* EXERCISE OBJECTIVE
Copy the data word for word, keeping every line.

* SUPPLIED DATA
# # # # # # #
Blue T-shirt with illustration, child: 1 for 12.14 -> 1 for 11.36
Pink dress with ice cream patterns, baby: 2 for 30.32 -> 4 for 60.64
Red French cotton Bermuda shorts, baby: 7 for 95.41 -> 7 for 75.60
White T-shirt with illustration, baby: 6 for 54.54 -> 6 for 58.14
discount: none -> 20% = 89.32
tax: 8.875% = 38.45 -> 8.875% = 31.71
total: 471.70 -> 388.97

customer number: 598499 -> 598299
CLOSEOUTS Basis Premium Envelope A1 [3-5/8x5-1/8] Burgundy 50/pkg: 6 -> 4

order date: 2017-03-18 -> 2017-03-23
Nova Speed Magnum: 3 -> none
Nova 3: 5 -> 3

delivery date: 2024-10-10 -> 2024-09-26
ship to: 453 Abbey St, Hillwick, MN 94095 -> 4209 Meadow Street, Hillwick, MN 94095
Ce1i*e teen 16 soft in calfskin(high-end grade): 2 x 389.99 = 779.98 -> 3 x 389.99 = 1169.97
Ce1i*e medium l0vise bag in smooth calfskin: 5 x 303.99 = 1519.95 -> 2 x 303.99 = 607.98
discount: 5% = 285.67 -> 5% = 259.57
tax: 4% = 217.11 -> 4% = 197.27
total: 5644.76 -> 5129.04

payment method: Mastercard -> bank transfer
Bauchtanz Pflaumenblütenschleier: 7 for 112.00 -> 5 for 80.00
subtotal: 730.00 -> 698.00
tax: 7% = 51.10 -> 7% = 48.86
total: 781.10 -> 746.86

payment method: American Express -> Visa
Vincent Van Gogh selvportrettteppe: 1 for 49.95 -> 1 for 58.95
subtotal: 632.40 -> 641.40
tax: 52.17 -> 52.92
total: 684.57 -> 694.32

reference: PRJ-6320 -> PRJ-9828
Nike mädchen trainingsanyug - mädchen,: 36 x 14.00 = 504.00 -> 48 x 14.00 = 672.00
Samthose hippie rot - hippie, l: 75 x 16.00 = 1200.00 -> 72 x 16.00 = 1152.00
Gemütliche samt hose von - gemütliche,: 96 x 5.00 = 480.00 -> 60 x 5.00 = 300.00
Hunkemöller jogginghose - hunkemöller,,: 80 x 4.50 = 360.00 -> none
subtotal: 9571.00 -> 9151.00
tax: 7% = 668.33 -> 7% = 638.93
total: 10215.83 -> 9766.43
# # # # # # #
* OUTPUT FOR THIS EXERCISE
Blue T-shirt with illustration, child: 1 for 12.14 -> 1 for 11.36
Pink dress with ice cream patterns, baby: 2 for 30.32 -> 4 for 60.64
Red French cotton Bermuda shorts, baby: 7 for 95.41 -> 7 for 75.60
White T-shirt with illustration, baby: 6 for 54.54 -> 6 for 58.14
discount: none -> 20% = 89.32
tax: 8.875% = 38.45 -> 8.875% = 31.71
total: 471.70 -> 388.97

customer number: 598499 -> 598299
CLOSEOUTS Basis Premium Envelope A1 [3-5/8x5-1/8] Burgundy 50/pkg: 6 -> 4

order date: 2017-03-18 -> 2017-03-23
Nova Speed Magnum: 3 -> none
Nova 3: 5 -> 3

delivery date: 2024-10-10 -> 2024-09-26
ship to: 453 Abbey St, Hillwick, MN 94095 -> 4209 Meadow Street, Hillwick, MN 94095
Ce1i*e teen 16 soft in calfskin(high-end grade): 2 x 389.99 = 779.98 -> 3 x 389.99 = 1169.97
Ce1i*e medium l0vise bag in smooth calfskin: 5 x 303.99 = 1519.95 -> 2 x 303.99 = 607.98
discount: 5% = 285.67 -> 5% = 259.57
tax: 4% = 217.11 -> 4% = 197.27
total: 5644.76 -> 5129.04

payment method: Mastercard -> bank transfer
Bauchtanz Pflaumenblütenschleier: 7 for 112.00 -> 5 for 80.00
subtotal: 730.00 -> 698.00
tax: 7% = 51.10 -> 7% = 48.86
total: 781.10 -> 746.86

payment method: American Express -> Visa
Vincent Van Gogh selvportrettteppe: 1 for 49.95 -> 1 for 58.95
subtotal: 632.40 -> 641.40
tax: 52.17 -> 52.92
total: 684.57 -> 694.32

reference: PRJ-6320 -> PRJ-9828
Nike mädchen trainingsanyug - mädchen,: 36 x 14.00 = 504.00 -> 48 x 14.00 = 672.00
Samthose hippie rot - hippie, l: 75 x 16.00 = 1200.00 -> 72 x 16.00 = 1152.00
Gemütliche samt hose von - gemütliche,: 96 x 5.00 = 480.00 -> 60 x 5.00 = 300.00
Hunkemöller jogginghose - hunkemöller,,: 80 x 4.50 = 360.00 -> none
subtotal: 9571.00 -> 9151.00
tax: 7% = 668.33 -> 7% = 638.93
total: 10215.83 -> 9766.43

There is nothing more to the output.